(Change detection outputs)
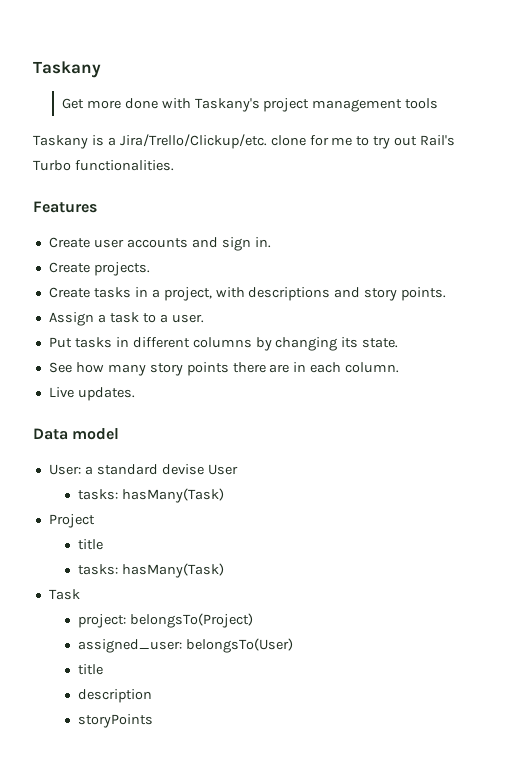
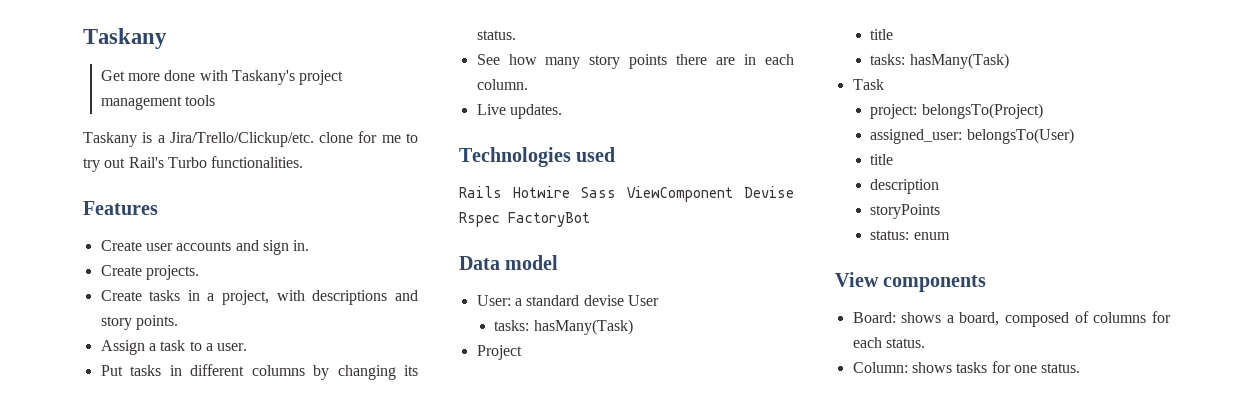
- Put tasks in different columns by changing its state.
+ Put tasks in different columns by changing its status.
+ Technologies used
+ Rails Hotwire Sass ViewComponent Devise Rspec FactoryBot
+ status: enum
+ View components
+ Board: shows a board, composed of columns for each status.
+ Column: shows tasks for one status.

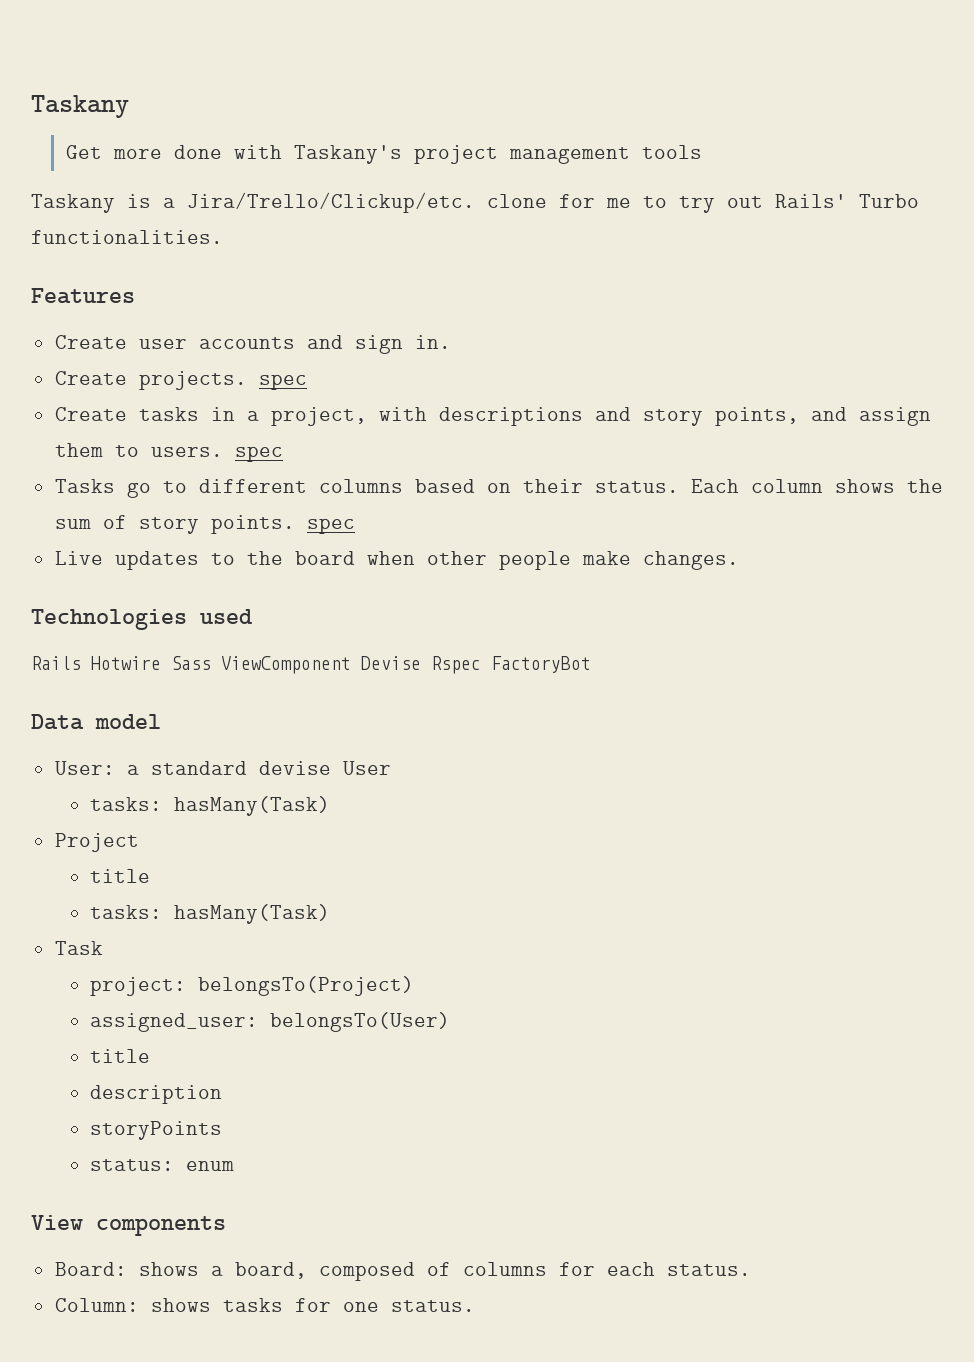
- Taskany is a Jira/Trello/Clickup/etc. clone for me to try out Rail's Turbo functionalities.
+ Taskany is a Jira/Trello/Clickup/etc. clone for me to try out Rails' Turbo functionalities.
- Create projects.
+ Create projects. spec
- Create tasks in a project, with descriptions and story points.
- Assign a task to a user.
- Put tasks in different columns by changing its status.
- See how many story points there are in each column.
- Live updates.
+ Create tasks in a project, with descriptions and story points, and assign them to users. spec
+ Tasks go to different columns based on their status. Each column shows the sum of story points. spec
+ Live updates to the board when other people make changes.

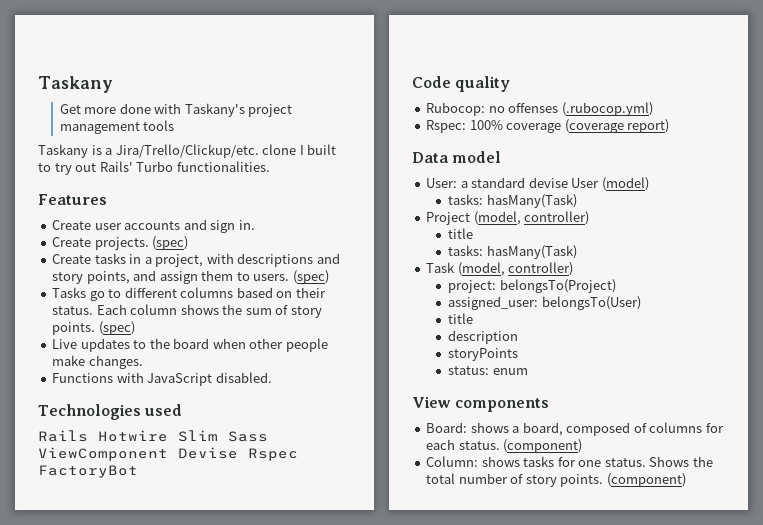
- Taskany is a Jira/Trello/Clickup/etc. clone for me to try out Rails' Turbo functionalities.
+ Taskany is a Jira/Trello/Clickup/etc. clone I built to try out Rails' Turbo functionalities.
- Create projects. spec
+ Create projects. (spec)
- Create tasks in a project, with descriptions and story points, and assign them to users. spec
+ Create tasks in a project, with descriptions and story points, and assign them to users. (spec)
- Each column shows the sum of story points. spec
+ Each column shows the sum of story points. (spec)
+ Functions with JavaScript disabled.
- Rails Hotwire Sass ViewComponent Devise Rspec FactoryBot
+ Rails Hotwire Slim Sass ViewComponent Devise Rspec FactoryBot
+ Code quality
+ Rubocop: no offenses (.rubocop.yml)
+ Rspec: 100% coverage (coverage report)
- User: a standard devise User
+ User: a standard devise User (model)
- Project
+ Project (model, controller)
- Task
+ Task (model, controller)
- Board: shows a board, composed of columns for each status.
+ Board: shows a board, composed of columns for each status. (component)
+ Shows the total number of story points. (component)

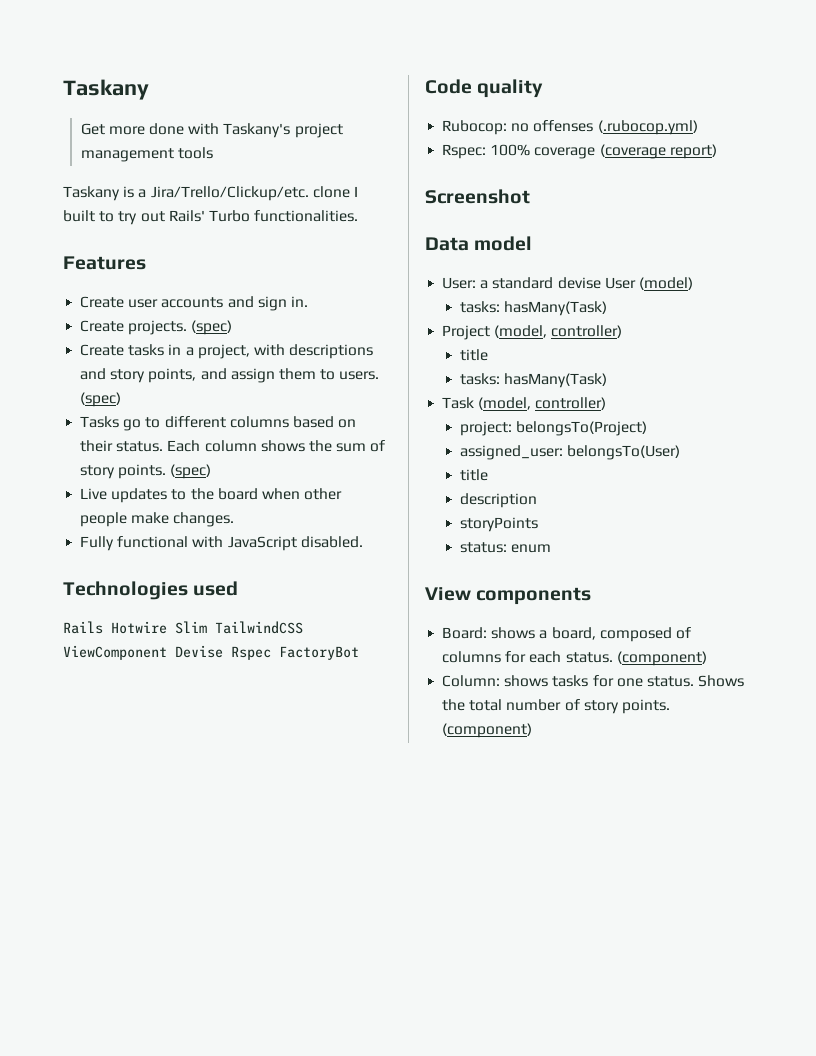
- Functions with JavaScript disabled.
+ Fully functional with JavaScript disabled.
- Rails Hotwire Slim Sass ViewComponent Devise Rspec FactoryBot
+ Rails Hotwire Slim TailwindCSS ViewComponent Devise Rspec FactoryBot
+ Screenshot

_Exercise_. Go through the entries and return each line where the word "with" appears.

_Problem solution_.
- Create tasks in a project, with descriptions and story points.
+ Create tasks in a project, with descriptions and story points, and assign them to users. spec
- Create tasks in a project, with descriptions and story points, and assign them to users. spec
+ Create tasks in a project, with descriptions and story points, and assign them to users. (spec)
+ Functions with JavaScript disabled.
- Functions with JavaScript disabled.
+ Fully functional with JavaScript disabled.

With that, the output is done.